### EXERCISE:
Would you please set down the data again exactly as given, excluding the pictures?

DATA PROVIDED below:

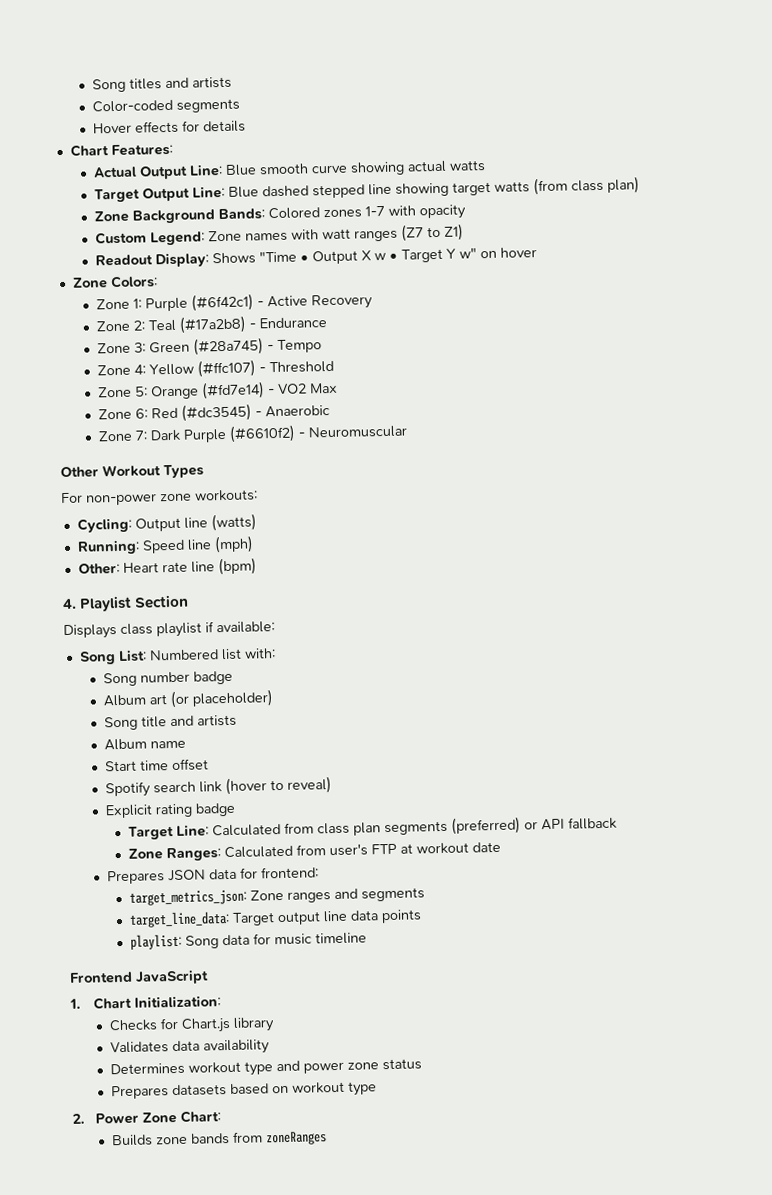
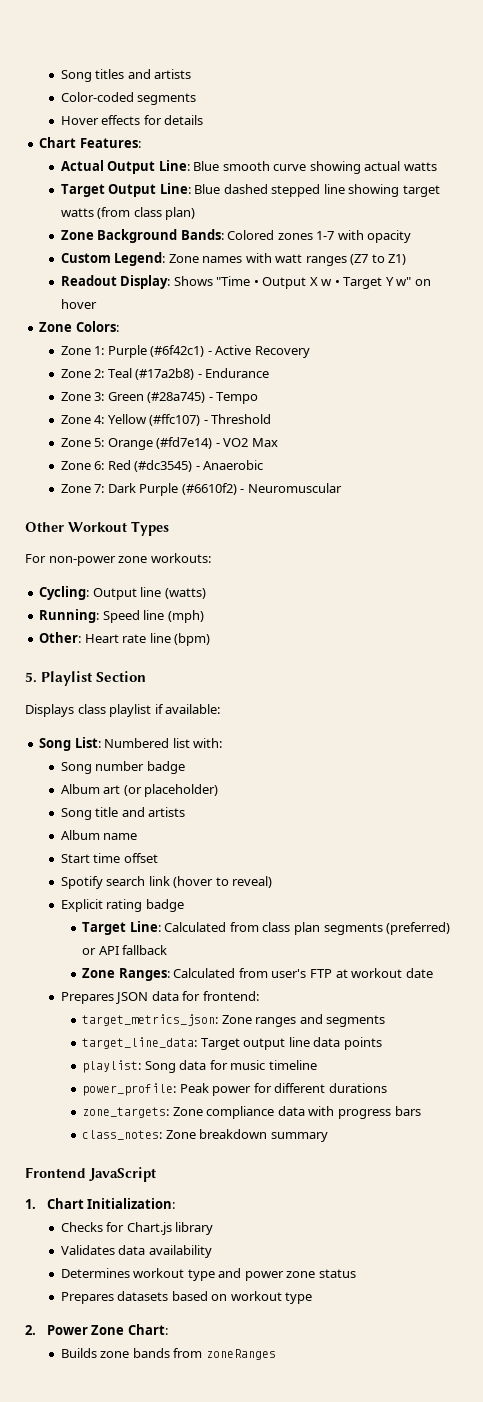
- 4. Playlist Section
+ 5. Playlist Section
+ power_profile: Peak power for different durations
+ zone_targets: Zone compliance data with progress bars
+ class_notes: Zone breakdown summary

End of DATA PROVIDED.

### EXPECTED OUTPUT:
- 4. Playlist Section
+ 5. Playlist Section
+ power_profile: Peak power for different durations
+ zone_targets: Zone compliance data with progress bars
+ class_notes: Zone breakdown summary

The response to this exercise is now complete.